START Exercise materials

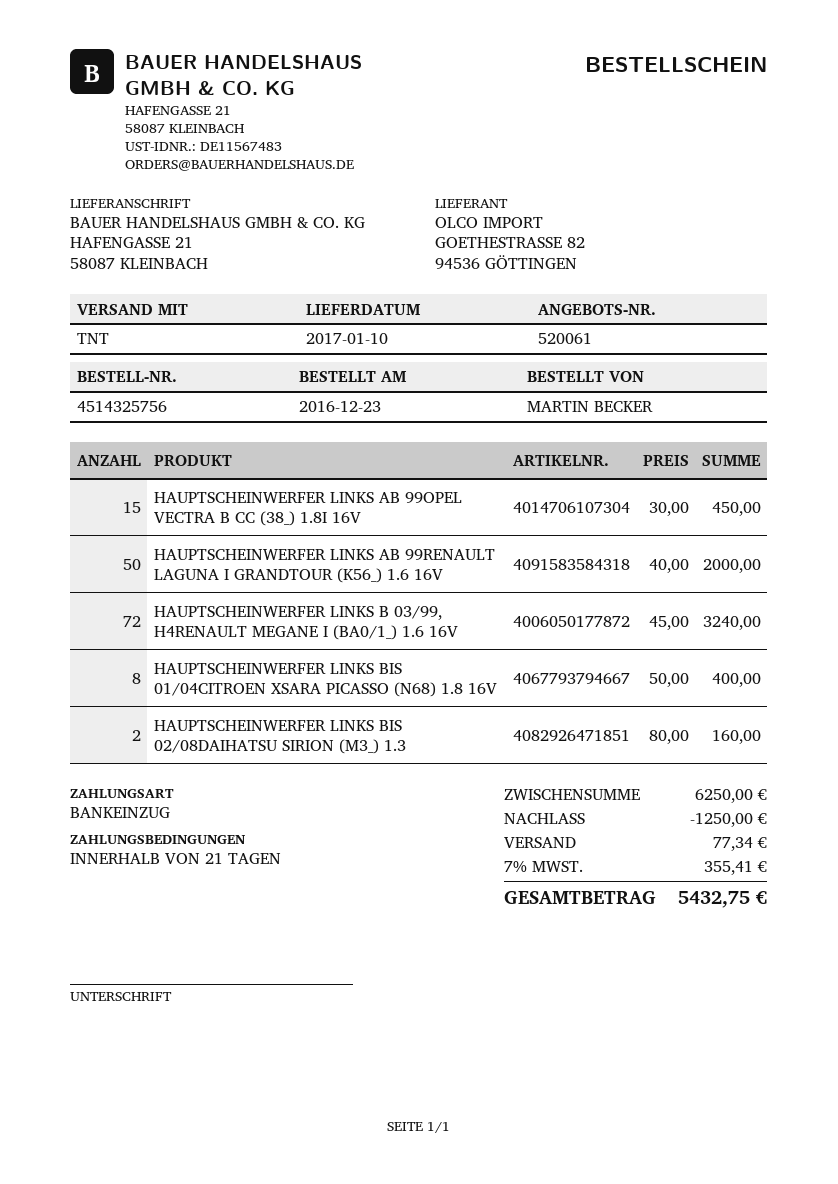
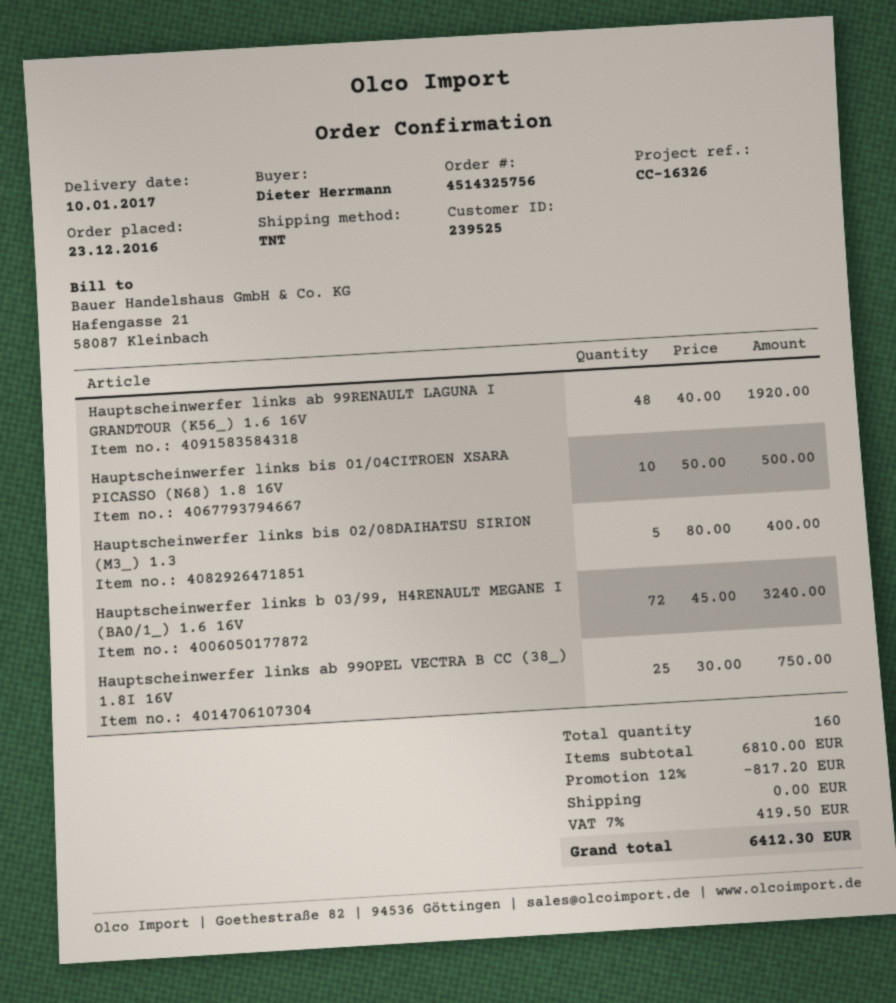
ordered by: MARTIN BECKER -> Dieter Herrmann
HAUPTSCHEINWERFER LINKS AB 99OPEL VECTRA B CC (38_) 1.8I 16V: 15 x 30.00 = 450.00 -> 25 x 30.00 = 750.00
HAUPTSCHEINWERFER LINKS AB 99RENAULT LAGUNA I GRANDTOUR (K56_) 1.6 16V: 50 x 40.00 = 2000.00 -> 48 x 40.00 = 1920.00
HAUPTSCHEINWERFER LINKS BIS 01/04CITROEN XSARA PICASSO (N68) 1.8 16V: 8 x 50.00 = 400.00 -> 10 x 50.00 = 500.00
HAUPTSCHEINWERFER LINKS BIS 02/08DAIHATSU SIRION (M3_) 1.3: 2 x 80.00 = 160.00 -> 5 x 80.00 = 400.00
subtotal: 6250.00 -> 6810.00
discount: 1250.00 -> 817.20
shipping: 77.34 -> 0.00
tax: 7% = 355.41 -> 7% = 419.50
total: 5432.75 -> 6412.30

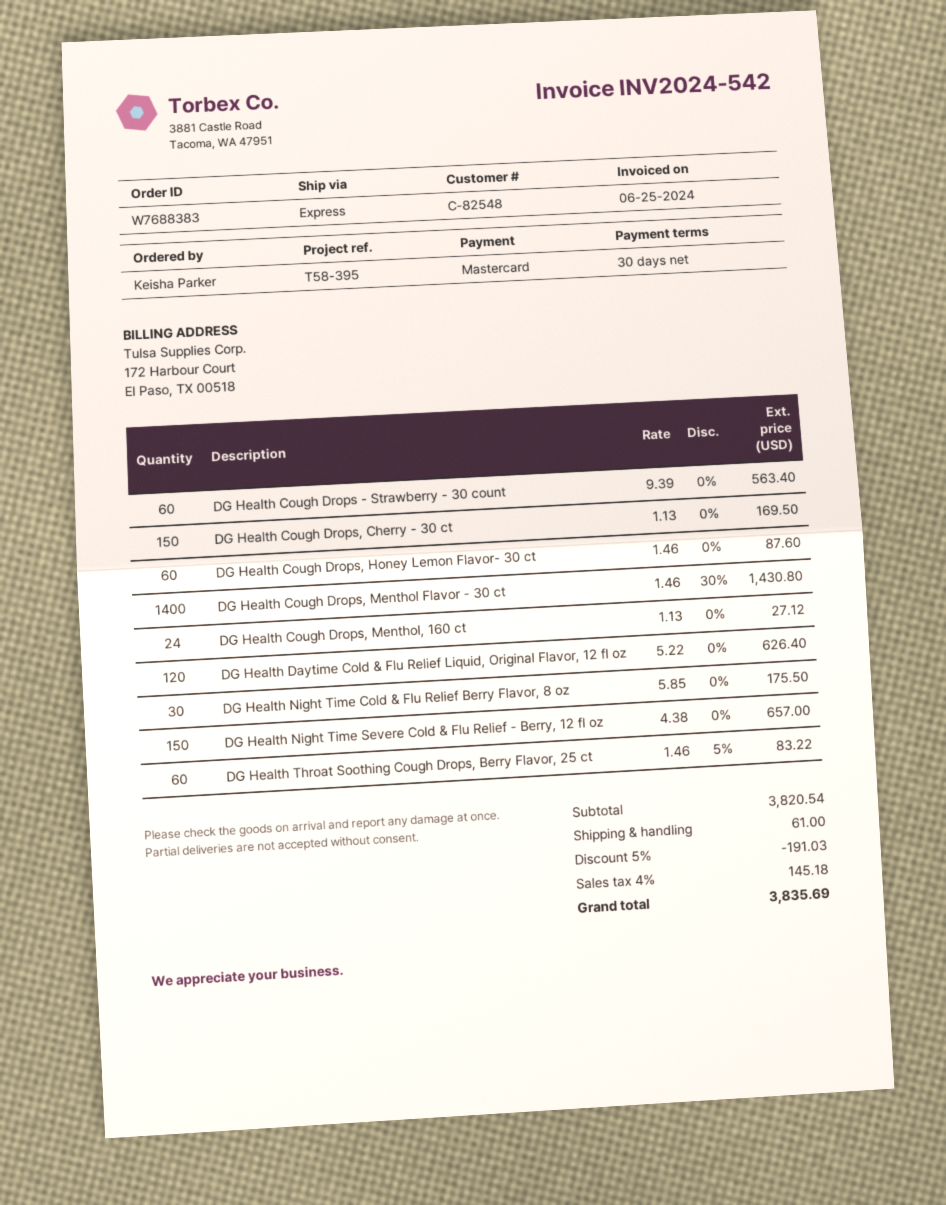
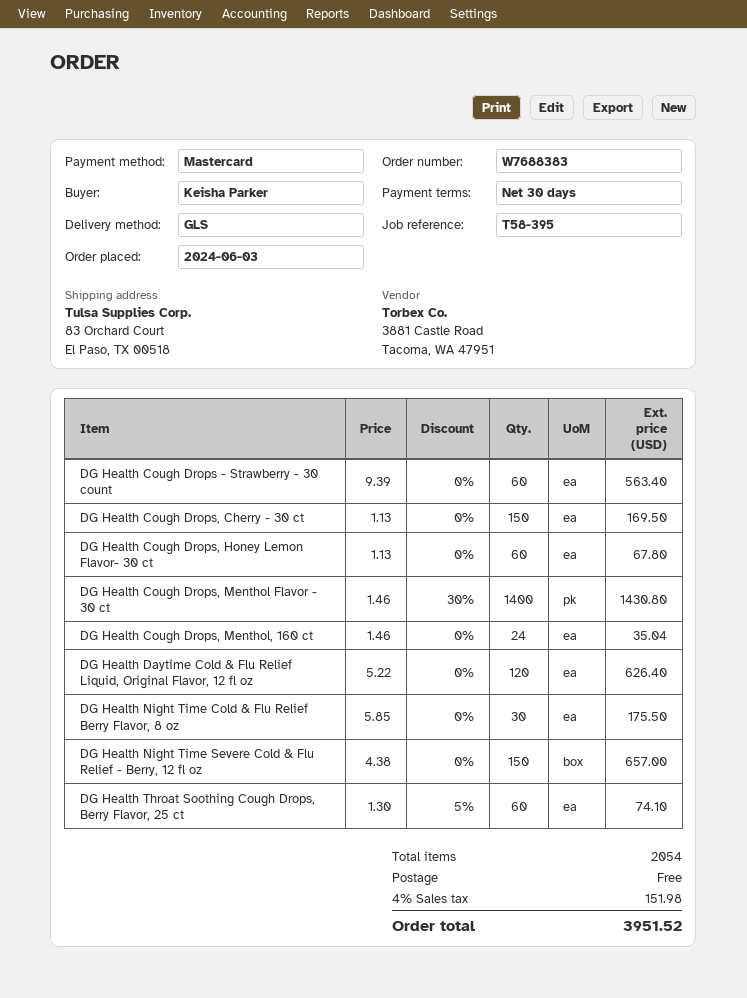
shipping method: express -> GLS
DG Health Cough Drops, Honey Lemon Flavor- 30 ct: 60 x 1.46 = 87.60 -> 60 x 1.13 = 67.80
DG Health Cough Drops, Menthol, 160 ct: 24 x 1.13 = 27.12 -> 24 x 1.46 = 35.04
DG Health Throat Soothing Cough Drops, Berry Flavor, 25 ct: 60 x 1.46 - 5% = 83.22 -> 60 x 1.30 - 5% = 74.10
discount: 5% = 191.03 -> none
shipping: 61.00 -> 0.00
tax: 4% = 145.18 -> 4% = 151.98
total: 3835.69 -> 3951.52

END Exercise materials

What is needed: Report all lines above with "shipping".

Exercise result:
shipping: 77.34 -> 0.00
shipping method: express -> GLS
shipping: 61.00 -> 0.00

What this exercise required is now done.